El estado visigodo hubiera desaparecido de no ser por la ayuda que prestó Teodorico, rey de los ostrogodos (que ocupaban en ese momento la Península Italiana) a sus parientes visigodos. Hay que recordar que ambos pueblos son de la misma etnia; además, Alarico II estaba casado con una hija de Teodorico y tenía un hijo llamado Amalarico (nieto de Teodorico). El ostrogodo sostuvo las posesiones visigodas en la Provenza francesa (Perpiñán, Arlés, Carcasona) gracias a un ejército que destacó en la zona.

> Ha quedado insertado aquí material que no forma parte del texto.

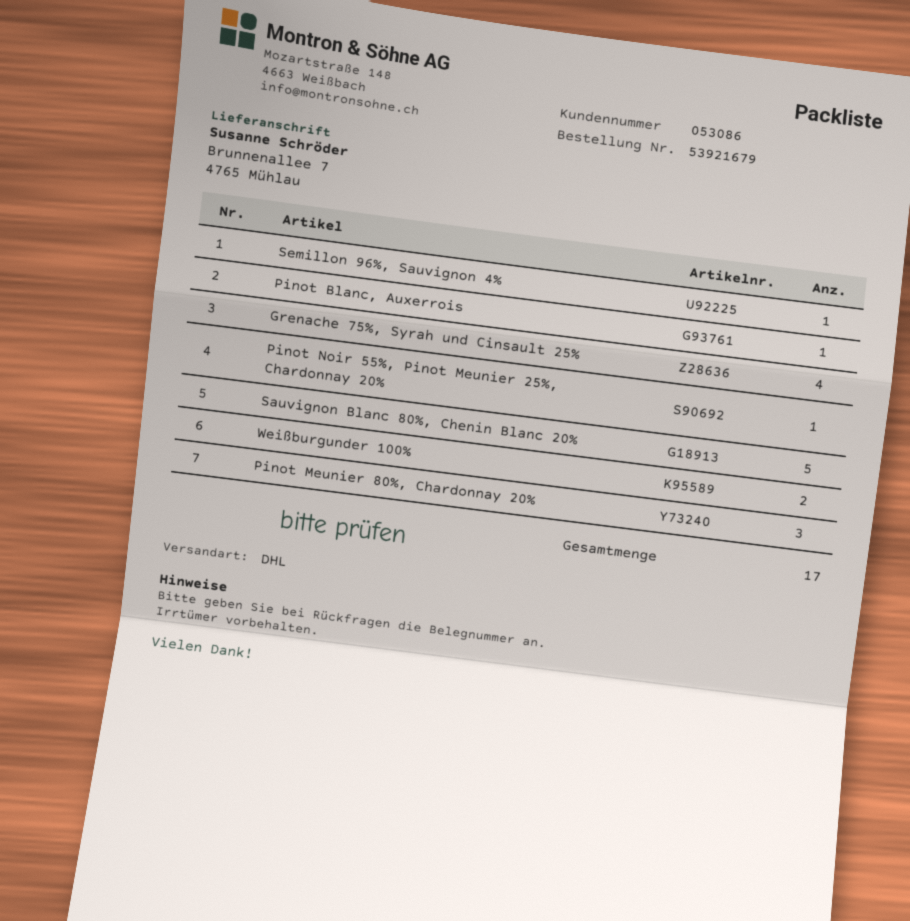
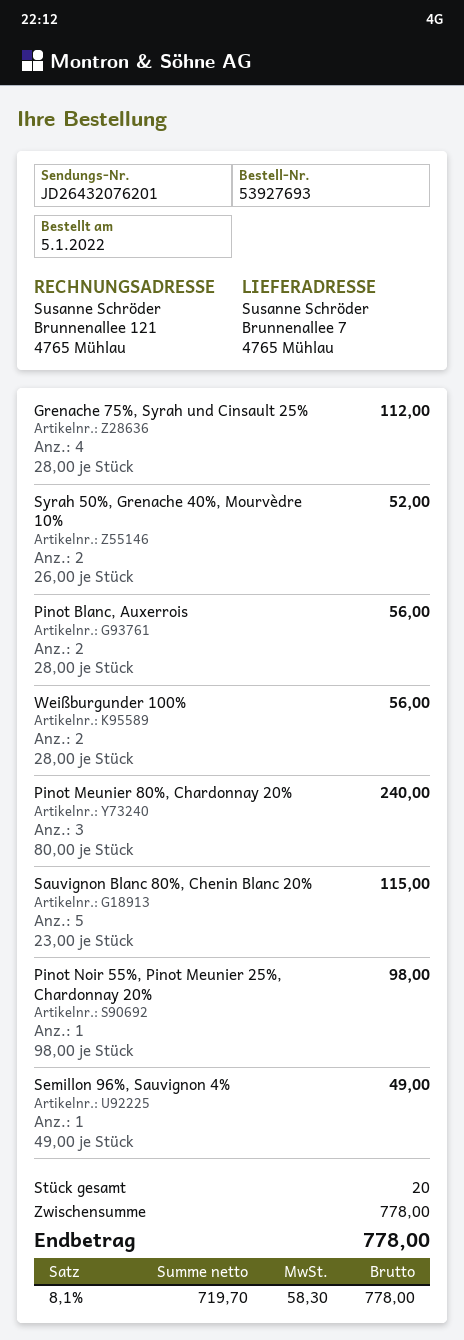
order number: 53921679 -> 53927693
Pinot Blanc, Auxerrois: 1 -> 2
Syrah 50%, Grenache 40%, Mourvèdre 10%: none -> 2
total quantity: 17 -> 20

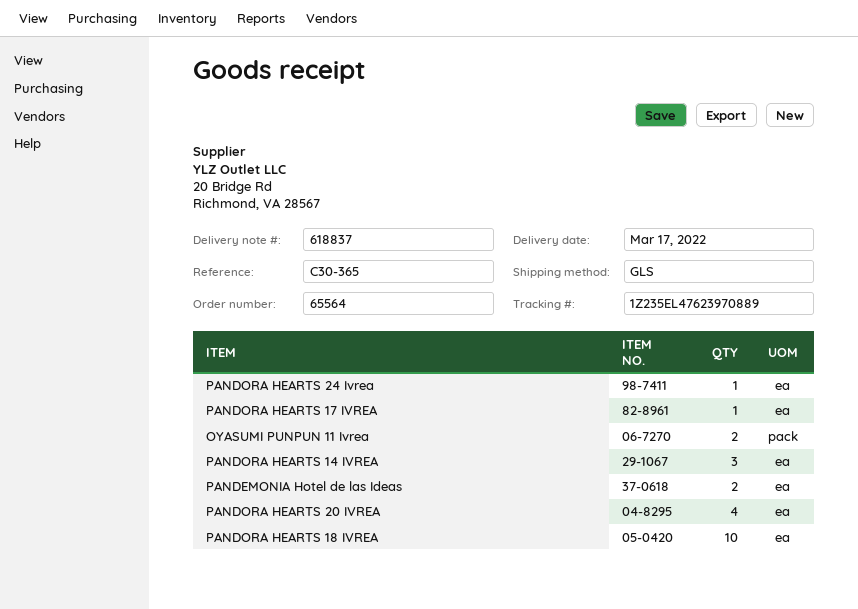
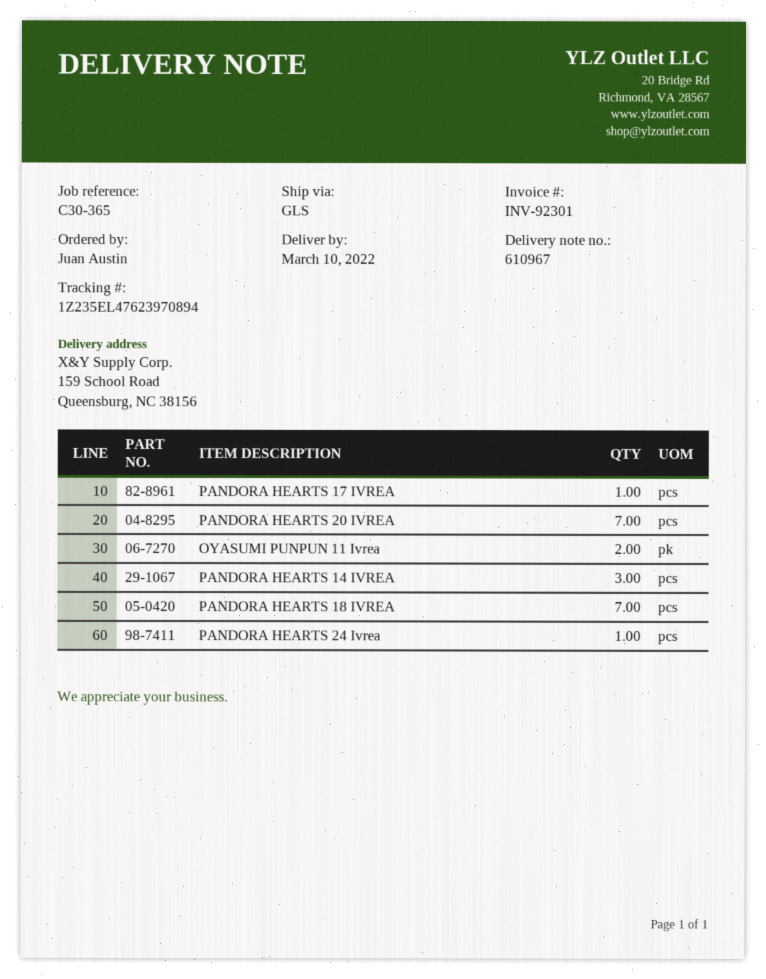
delivery note number: 618837 -> 610967
delivery date: 2022-03-17 -> 2022-03-10
tracking number: 1Z235EL47623970889 -> 1Z235EL47623970894
PANDEMONIA Hotel de las Ideas: 2 -> none
PANDORA HEARTS 20 IVREA: 4 -> 7
PANDORA HEARTS 18 IVREA: 10 -> 7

Teodorico ejerció de hecho como rey del estado visigodo, compartiendo el cargo con el de rey de los ostrogodos italianos. Los clanes nobiliarios visigodos estaban tan desarticulados que no hubo nadie que se opusiera a la toma de poder por Teodorico. El rey gobernaba desde Rávena (capital ostrogoda) y nombró un gobernador para Hispania ostrogodo: Teudis. Muchos miembros de la nobleza ostrogoda ocuparon puestos relevantes en el ejército y administración del reino visigodo. Muchos de ellos casaron con mujeres de la nobleza visigoda, intentando crear lazos de sangre más íntimos entre ambos pueblos.


 


 

Y mientras ... ¿qué pasaba en Maderuelo

Ya hemos comentado que Maderuelo debía estar ocupado por un bosque  que lo separaba del valle del Duero.  El único paso accesible sería remontando el Riaza o cruzando la Serrezuela de Sepúlveda por el Miliario, entre Roa y Aranda.  Es posible que se produjeran correrías de los vándalos hasdingos, que asolaron el valle del Duero a principios del siglo V o por los suevos, que llegaron a ocupar Segovia, años más tarde. 

Lo que es seguro es que sería refugio de gente montaraz, obligada a vivir en semiclandestinidad por las nula protección y seguridad de la época.